Unexplanations: sql is syntactic sugar for relational algebra

This idea is particularly sticky because it was more or less true 50 years ago, and it's a passable mental model to use when learning sql. But it's an inadequate mental model for building new sql frontends, designing new query languages, or writing tools likes ORMs that abstract over sql.

Before we get into that, we first have to figure out what 'syntactic sugar' means.

Wikipedia says:

Syntactic sugar is usually a shorthand for a common operation that could also be expressed in an alternate, more verbose, form... A construct in a language is syntactic sugar if it can be removed from the language without any effect on what the language can do: functionality and expressive power will remain the same.

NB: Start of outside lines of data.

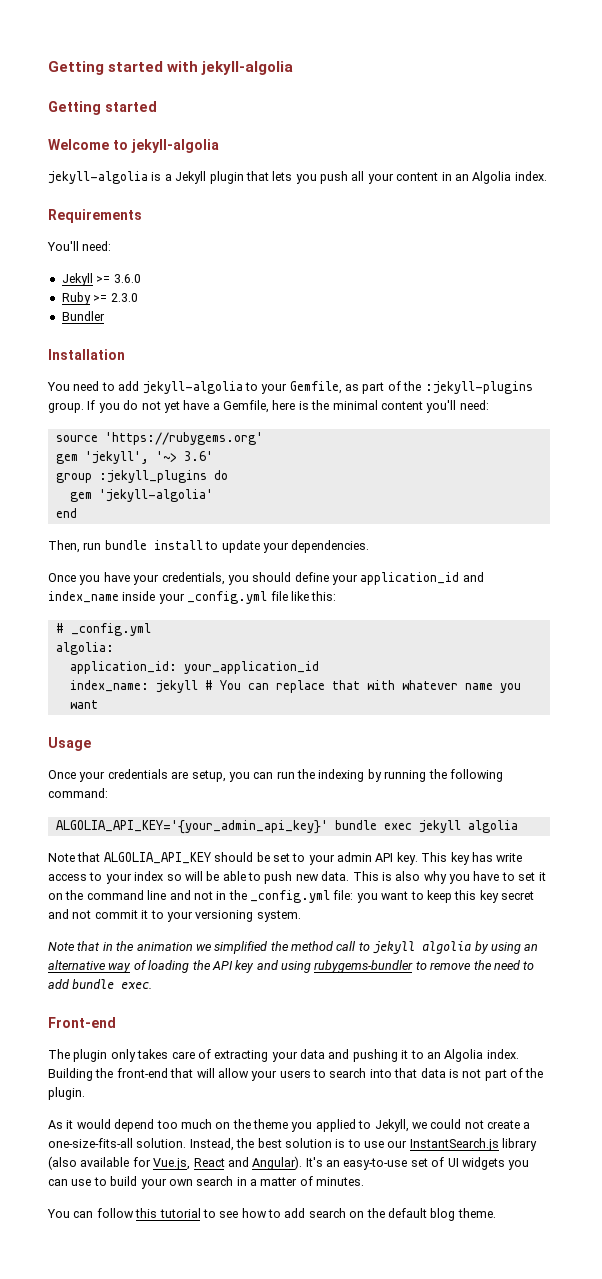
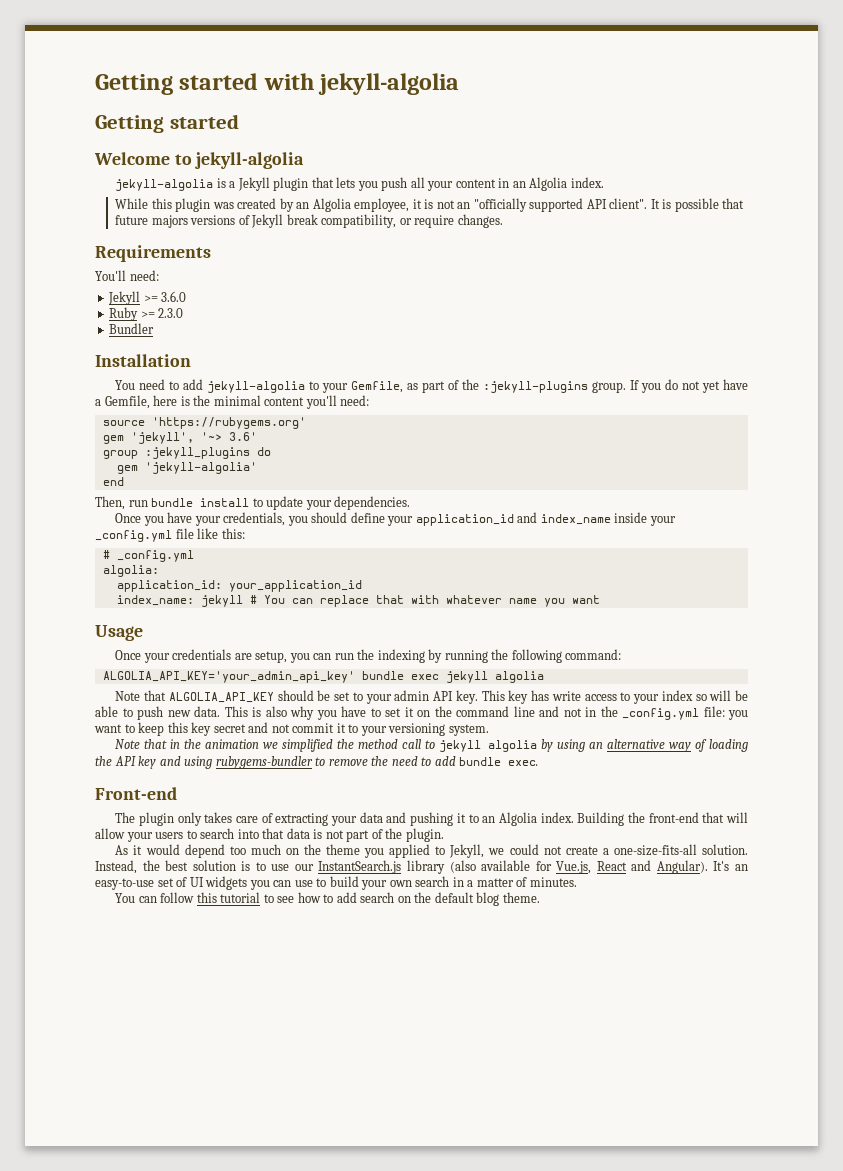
(547, 176) none -> [114,198,745,212] [114,214,503,228] // While this plugin was created by an Algolia employee, it is not an "officially supported API client". It is possible that future majors versions of Jekyll break compatibility, or require changes.
[55,820,328,834] ALGOLIA_API_KEY='{your_admin_api_key}' -> [102,671,355,683] ALGOLIA_API_KEY='your_admin_api_key'

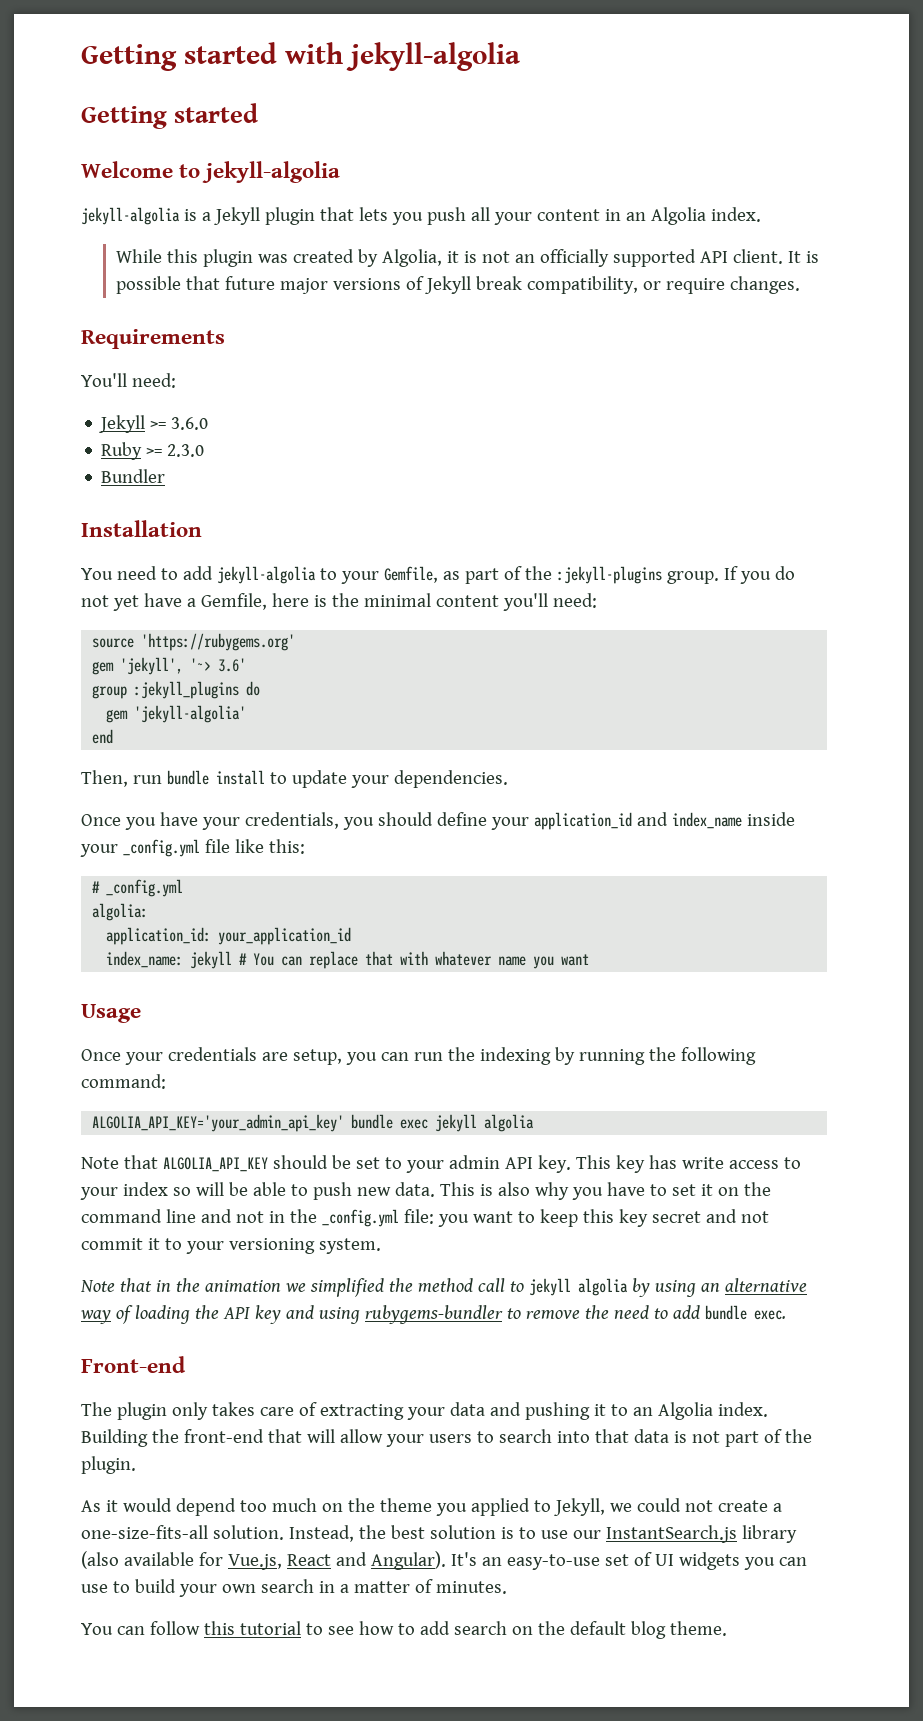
[296,198,410,212] an Algolia employee, -> [382,249,443,267] Algolia,
[473,198,527,212] "officially -> [540,249,610,267] officially
[609,198,648,209] client". -> [733,249,784,264] client.
[151,215,188,228] majors -> [280,278,329,294] major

That definition seems a little too loose. Is scheme syntactic sugar for x86 assembly? There is nothing that you can do in scheme that you couldn't also do in x86 assembly, and we can easily compile scheme to x86 assembly. But that doesn't seem to capture the intuition behind the phrase 'syntactic sugar'.

Let's get concrete instead. ECMAScript 2020 added some great syntactic sugar to javascript

foo ?? bar is syntactic sugar for ((foo === undefined) or (foo === null)) ? bar : foo.
foo?.bar is syntactic sugar for ((foo === undefined) or (foo === null)) ? undefined : foo.bar.

What's makes these javascript examples different from compiling scheme to x86?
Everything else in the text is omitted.